You know, Mike comes on and I say, I don't watch your show.
And he goes, well, I don't listen to your podcast.
Have a nice day, Mike.
Really, we were talking about it the other day.
Someone found a book quote that I put on the back of someone's book.
I gave them the little quote that they asked for.
And the person waved it in my face and said, you did not read this book.
And I'm like, no, of course not.
I had my own book out at the time and you just do that.
So yeah, that's, come on.
That's, we're all working.
Yeah.
If we listen to each other's stuffs, we'd be madman, right?
Yeah, I got no time.
That's right.
I'm mostly listening back to our podcast to see how much we messed up or how it went because I'm always like, how'd that go?
Right.
Okay.
So anyway, you, I was fascinated by this to find out you're a Christian.
And I thought at the time, I was like, I can't imagine if I was able to smoke a cigar with, because Doug was a kind of a hero of mine at the time, too.
Like, he's the only Christian I'd ever heard of in comics.
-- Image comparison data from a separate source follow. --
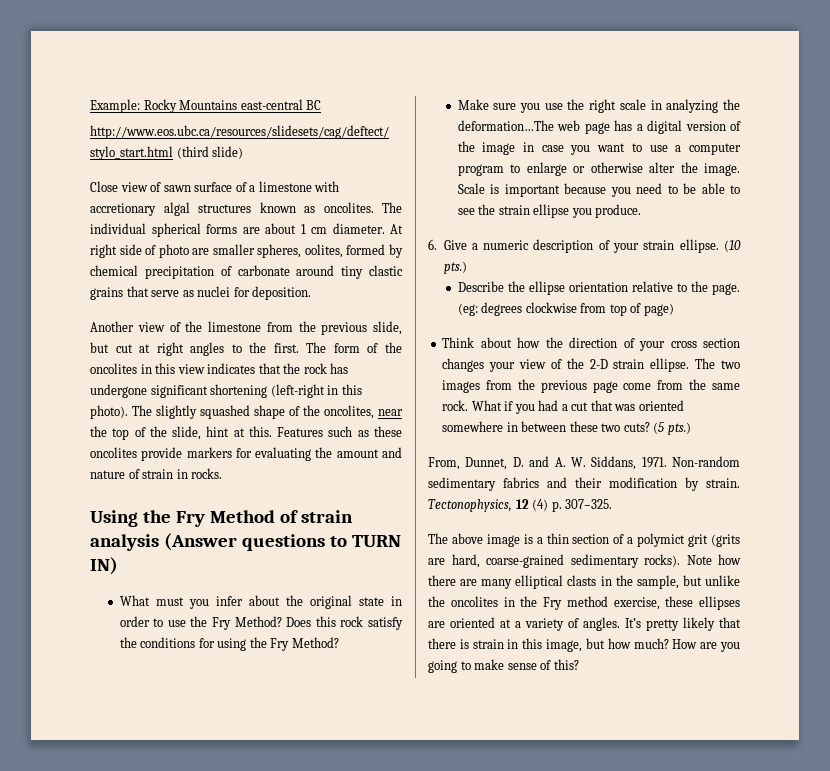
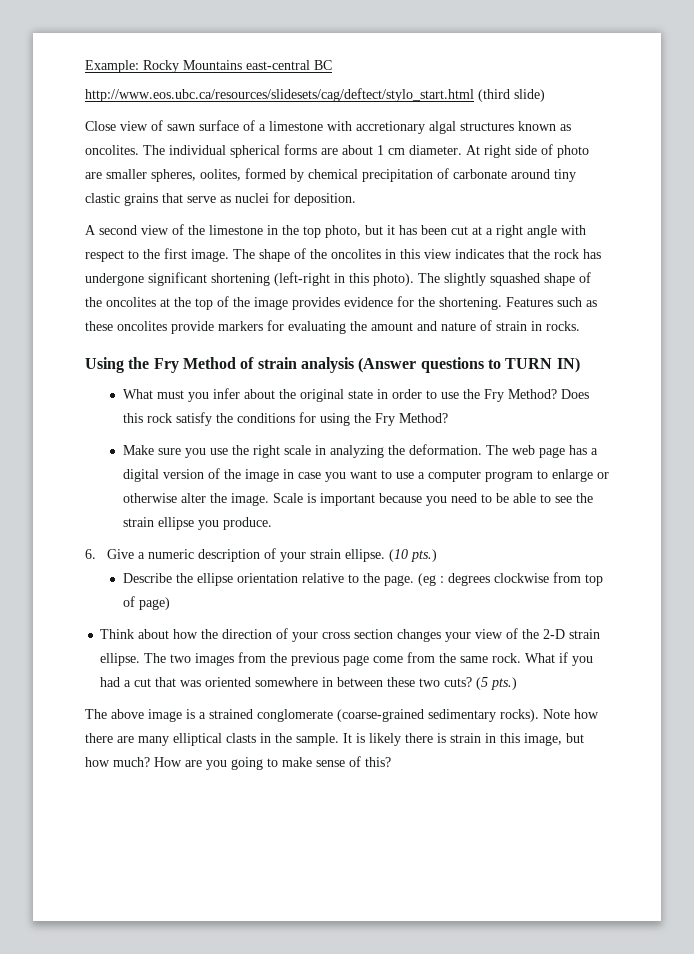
- Another view of the limestone from the previous slide, but cut at right angles to the first. The form of the oncolites in this view indicates that the rock has undergone significant shortening (left-right in this photo).
+ A second view of the limestone in the top photo, but it has been cut at a right angle with respect to the first image. The shape of the oncolites in this view indicates that the rock has undergone significant shortening (left-right in this photo).
- The slightly squashed shape of the oncolites, near the top of the slide, hint at this.
+ The slightly squashed shape of the oncolites at the top of the image provides evidence for the shortening.
- Make sure you use the right scale in analyzing the deformation…The web page has a digital version of the image in case you want to use a computer program to enlarge or otherwise alter the image.
+ Make sure you use the right scale in analyzing the deformation. The web page has a digital version of the image in case you want to use a computer program to enlarge or otherwise alter the image.
- (eg: degrees clockwise from top of page)
+ (eg : degrees clockwise from top of page)
- From, Dunnet, D. and A. W. Siddans, 1971. Non-random sedimentary fabrics and their modification by strain. Tectonophysics, 12 (4) p. 307–325.
- The above image is a thin section of a polymict grit (grits are hard, coarse-grained sedimentary rocks).
+ The above image is a strained conglomerate (coarse-grained sedimentary rocks).
- Note how there are many elliptical clasts in the sample, but unlike the oncolites in the Fry method exercise, these ellipses are oriented at a variety of angles. It’s pretty likely that there is strain in this image, but how much?
+ Note how there are many elliptical clasts in the sample. It is likely there is strain in this image, but how much?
So it was just already a big deal that I'd become friends with Doug Tenaple at that time.
It was like, wow.
So then Mike Nelson's a Christian.
And I'm like, what if we had, what if we could have cigars with Mike Nelson?
That'd be amazing.
Just one time.
This would be so cool.
We went, we did it.
We met up.
And there was like this, I don't know if soulmate is the right word, but we were on this wavelength.
We hit it off so well.
It was so cool because I had the same experience only just from the kind of the just flip it around a little bit, but I'm a huge Ax Cop fan.
I was.
Well, it was, I mean, it was all the buzz in my office.
Yeah.
And everyone was.
Yeah, I forgot about that.
That's the ass Kevin Murphy and the guys that work with you were some of the first early adopters of Axe Cop.
Yeah, everyone was talking about it in the office.
And then Doug, I had heard him on Coco years before, and I sent him the email, and he sent me back a friendly thing.
And then I think it had to be at least eight years later before I met him.
And another mutual friend I saw at Comic-Con, and he said, he said, oh, wow, Mike Nelson, I always wanted to meet you.
And he said, I know Doug Tenaple.
I'm like, oh, I'd like to meet that guy someday.
And he said, I do the Chestertons with him.
So maybe you can.
And I think then I got in touch with both of you guys and said, you know, drive down to San Diego.
And yeah, it was just like instantaneous.
Like, all right.
Hey, these are bros forever.
That was so much fun because I was dying in San Diego being, you know, being a Christian who was in the arts and there just wasn't, I just didn't know.
anyone and there was no access to anyone.
Yeah.
For those who don't know San Diego, I don't know if it's proximity to LA, but the Ron Burgundy portrayal of San Diego is pretty much true.
There's not a lot going on down there.
They're kind of their own thing.
And so, yeah, it was so, so great to meet you guys and become instant friends.
Yeah.
And you were driving the two-hour drive up from San Diego on Sundays to come join us for Chestertonians just to have a few hours of cigars and whiskey and reading Chesterton.
I was.
It was my favorite thing to get whiskey up and drive down the drive down the highway.
The Babylon B does not endorse drinking and driving.
I didn't.
I didn't.
That was a joke for what they call humor's sake.
So I would love to hear the story of coming to Christ in that, because most people, it's like high school youth group.
You came to your faith later in life in the midst of the later.
Yes, I was a pretty, I was a hardcore atheist in that I was not a deep thinker at all.
And just said, yeah, I don't want to go to church anymore when I was a kid, high school, because my dad said, I think I'm an atheist.
I'm like, well, well, then yes, duh, so am I.
And so, yeah, it was in adulthood.
It was probably during the middle of the run of mystery science theater.
I won't get into, you know, you have a crisis in life.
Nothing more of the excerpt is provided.